Defendant asserts as its first ground for reversal that the trial court erred in finding that the carton of silverware did not fall within the scope of the provisions in the tariff and bill of lading which excluded the carrier from liability for its loss. In this case, such argument is sound, and it will be unnecessary to consider the other grounds urged for reversal.

1. NATURE OF SHIPPED ARTICLE

We concur in the trial court's finding that as a general rule silverware and silverplate, having as their primary and principal purpose usage within a home, constitute "household goods." We are nonetheless of the opinion that in this case the carton containing the silver was an "article of extraordinary value." The record discloses that some 218 articles were shipped; the one carton containing the silver was valued by the plaintiffs at $4,969.13; and all of the remainder of their household goods was appraised at $1,014.00. Two hundred seventeen of the articles, therefore, had an average value of less than $5.00, whereas the missing carton was valued at almost $5,000.00, or one thousand times the average value of the other articles. The reasoning of the trial court that: "Whether all of the silver items were contained *928 in one carton or whether distributed among 218 cartons * * * doesn't affect the liability of the carrier * * *" overlooks the provision of the tariff to the effect that each shipping piece or package and the contents thereof shall constitute one article. The trial court's finding that "none of the items of silver had a value of more than $300.00" is not applicable here since all the items of silver were contained in one carton.

We, therefore, rule under the circumstances of this case that the carton of silverware shipped by the plaintiffs was an article of "peculiarly inherent or extraordinary value" within the meaning of the provisions contained within the bill of lading and Allied's tariff. Herring v. Alabama Great Southern Railroad Co., 236 Ala. 618, 184 So. 180 (1938), cert. denied, 306 U.S. 644, 59 S. Ct. 583, 83 L. Ed. 1044 (1939).

2. VALIDITY OF CARRIER'S LIMITATIONS

The parties at the time of trial and in submitting their initial briefs on appeal apparently assumed that if the carton of silverware was an item of extraordinary value and as such was not acceptable by Allied for shipment, it would necessarily follow that Allied would be relieved from any liability for the loss of the silverware by reason of the provisions contained in the bill of lading and in Allied's tariff. We do not feel that the issue is that confined, nor that we can limit our examination of the question by such presumption where an interstate common carrier is involved.

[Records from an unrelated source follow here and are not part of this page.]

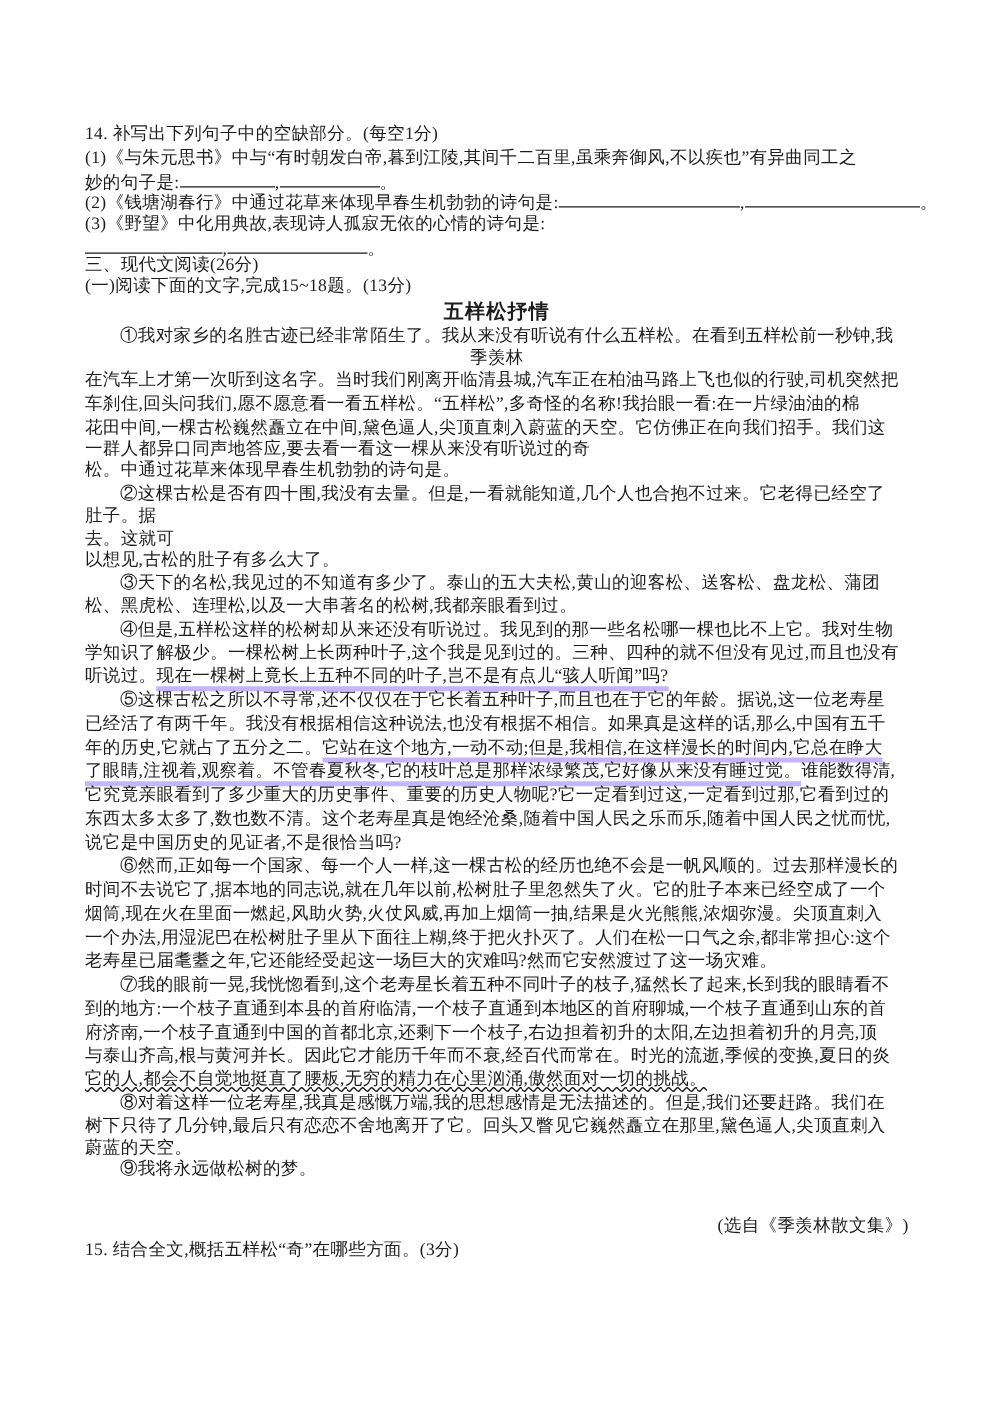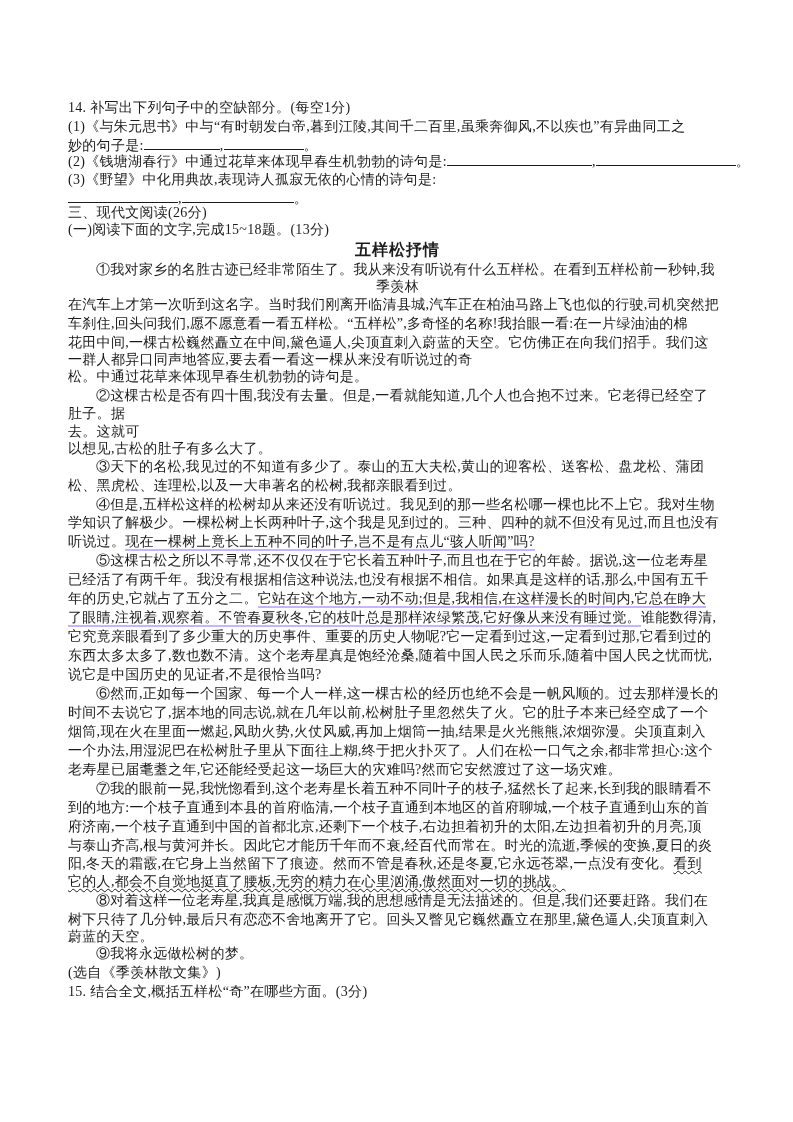--- a/index.html
+++ b/index.html
@@ -31,7 +31,7 @@
   .right { text-align: left; }
   .title-line { font-size: 16px; font-weight: bold; letter-spacing: 1px; }
   .author-line { font-size: 14px; }
-  .u { border-bottom: 2px solid #c4b5fd; padding-bottom: 0px; }
+  .u { border-bottom: 4px solid #c4b5fd; padding-bottom: 0px; }
   .wavy {
     text-decoration-line: underline;
     text-decoration-style: wavy;

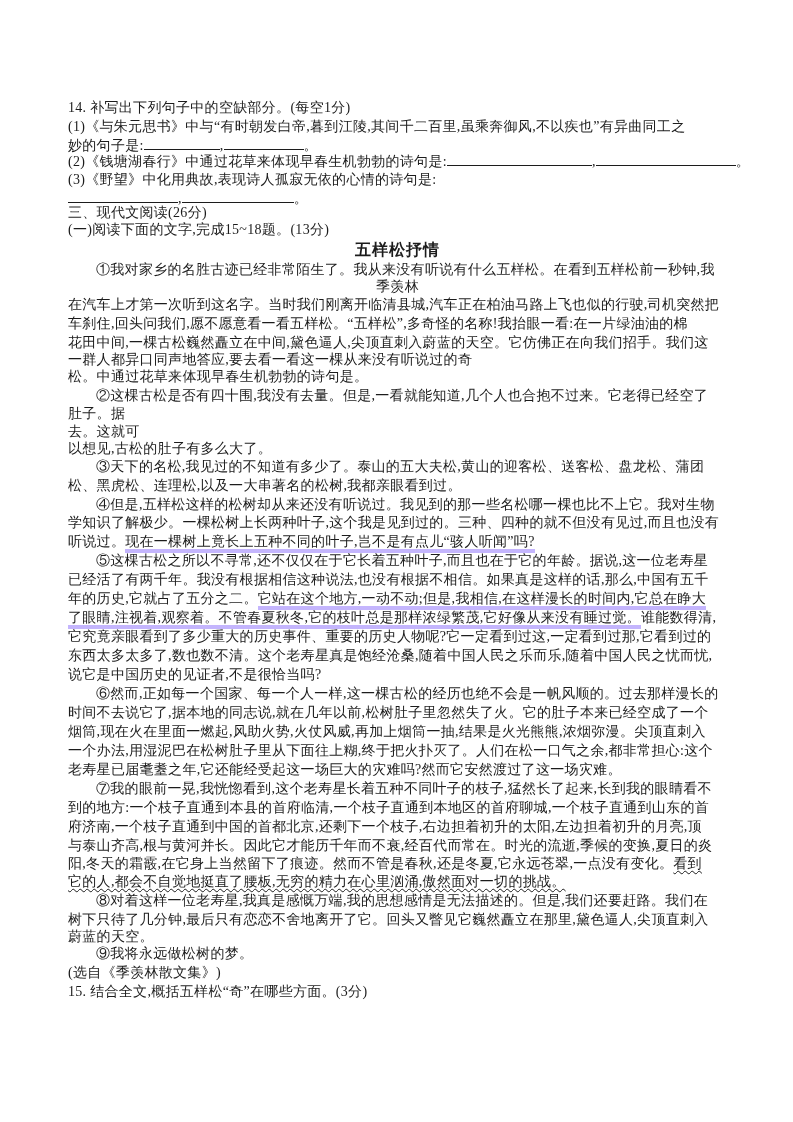--- a/index.html
+++ b/index.html
@@ -119,9 +119,6 @@
   <div class="ln">府济南,一个枝子直通到中国的首都北京,还剩下一个枝子,右边担着初升的太阳,左边担着初升的月亮,顶</div>
   <div class="ln">与泰山齐高,根与黄河并长。因此它才能历千年而不衰,经百代而常在。时光的流逝,季候的变换,夏日的炎</div>
   <div class="ln h18">
-    <span>阳,冬天的霜霰,在它身上当然留下了痕迹。然而不管是春秋,还是冬夏,它永远苍翠,一点没有变化。</span><span class="wavy">看到</span>
-  </div>
-  <div class="ln h18">
     <span class="wavy">它的人,都会不自觉地挺直了腰板,无穷的精力在心里汹涌,傲然面对一切的挑战。</span>
   </div>
 

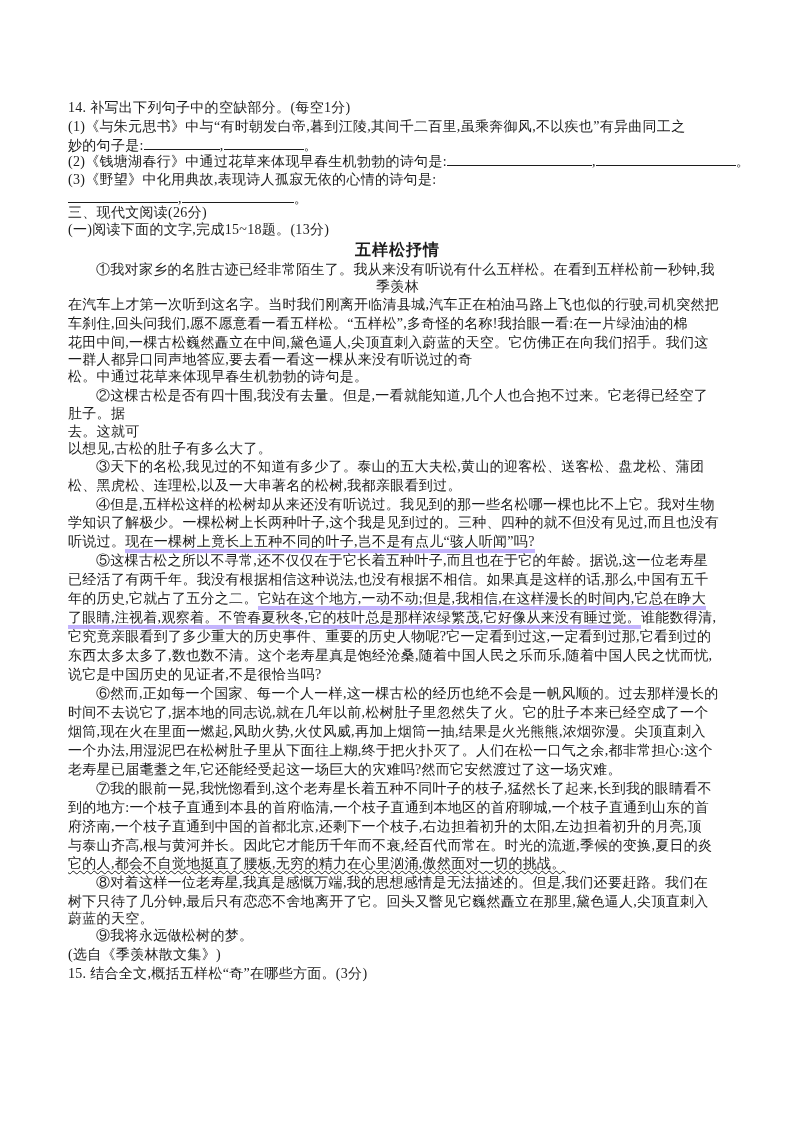--- a/index.html
+++ b/index.html
@@ -28,7 +28,7 @@
   .h21 { height: 21px; line-height: 21px; }
   .indent { text-indent: 28px; }
   .center { text-align: center; }
-  .right { text-align: left; }
+  .right { text-align: right; margin-top: 27px; }
   .title-line { font-size: 16px; font-weight: bold; letter-spacing: 1px; }
   .author-line { font-size: 14px; }
   .u { border-bottom: 4px solid #c4b5fd; padding-bottom: 0px; }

Since the enactment of the so-called "Carmack Amendment" to the Interstate Commerce Act (49 U.S.C.A. Sec. 20(11)) in 1906, an interstate carrier's liability has been governed exclusively by Federal law. Adams Express Co. v. Croninger, 226 U.S. 491, 33 S. Ct. 148, 57 L. Ed. 314 (1913). We must, therefore, consider such law in this instance and examine the validity of the liability limitations asserted by Allied, even though such matter was not raised at trial or upon appeal. Rule 111(f), R.C.P. Colo., grants us the discretion to do so.

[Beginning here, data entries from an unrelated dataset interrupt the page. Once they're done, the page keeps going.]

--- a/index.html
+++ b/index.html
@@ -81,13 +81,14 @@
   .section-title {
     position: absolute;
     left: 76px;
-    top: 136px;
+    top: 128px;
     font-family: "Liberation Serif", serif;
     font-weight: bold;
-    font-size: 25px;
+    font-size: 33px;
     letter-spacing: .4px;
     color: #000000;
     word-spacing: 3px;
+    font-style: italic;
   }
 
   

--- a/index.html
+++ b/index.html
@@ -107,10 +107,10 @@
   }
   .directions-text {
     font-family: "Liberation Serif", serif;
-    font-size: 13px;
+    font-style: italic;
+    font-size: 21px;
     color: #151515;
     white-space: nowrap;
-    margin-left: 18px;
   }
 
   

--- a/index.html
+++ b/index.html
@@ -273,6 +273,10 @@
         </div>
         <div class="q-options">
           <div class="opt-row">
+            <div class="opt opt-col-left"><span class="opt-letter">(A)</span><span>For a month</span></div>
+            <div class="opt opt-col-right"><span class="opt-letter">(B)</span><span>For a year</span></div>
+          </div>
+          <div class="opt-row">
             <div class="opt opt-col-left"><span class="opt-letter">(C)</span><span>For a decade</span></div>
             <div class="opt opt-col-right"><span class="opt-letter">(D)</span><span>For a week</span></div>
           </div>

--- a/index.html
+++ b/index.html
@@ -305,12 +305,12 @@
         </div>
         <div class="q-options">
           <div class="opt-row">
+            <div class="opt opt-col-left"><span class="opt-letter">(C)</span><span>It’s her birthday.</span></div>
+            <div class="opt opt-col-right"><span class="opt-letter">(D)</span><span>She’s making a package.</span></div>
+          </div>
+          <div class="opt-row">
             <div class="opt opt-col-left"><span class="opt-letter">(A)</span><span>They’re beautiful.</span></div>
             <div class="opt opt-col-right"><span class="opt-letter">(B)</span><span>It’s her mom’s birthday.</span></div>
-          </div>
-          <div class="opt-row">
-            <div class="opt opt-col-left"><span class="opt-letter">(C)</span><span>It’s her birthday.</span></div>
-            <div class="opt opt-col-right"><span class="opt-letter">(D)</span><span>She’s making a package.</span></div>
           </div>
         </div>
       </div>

It is settled law that the Carmack Amendment codifies the Federal common law rules of carrier liability and declares void any provisions purporting to limit such rules of liability. Missouri P. R. Co. v. Elmore & Stahl, 377 U.S. 134, 84 S. Ct. 1142, 12 L. Ed. 2d 194 (1964). The general proposition that a common carrier is not bound to accept and transport any and every article tendered regardless of value and consequent risk does not appear to have been modified by the Carmack Amendment, and it is our opinion that such statute does not impose carrier liability for an article which the carrier has no public duty to transport and which it did not knowingly accept for transportation. Herring v. Alabama Great Southern Railroad Co., supra; and Hecker Products Corporation v. Trans-American Freight Lines, Inc., 296 Mich. 381, 296 N.W. 297 (1941). In the instant situation Allied was not, in our opinion, required to accept the carton of extraordinary value for shipment and thereby become liable for its safe delivery. This would not be the situation, however, if Allied knew of the peculiar or extraordinary value of the carton and nonetheless undertook its shipment, nor would such result follow if Allied by its acts evidenced an intent to transport a class of article regardless of value, as was the situation in Thomas Electronics Incorporated v. H. W. Taynton Company, Inc., 277 F. Supp. 639 (M.D.Pa.1967).

3. KNOWLEDGE BY CARRIER

In view of the foregoing, the question next raised is whether Allied did undertake shipment of the carton of silverware with either actual or constructive knowledge of its peculiar and extraordinary value.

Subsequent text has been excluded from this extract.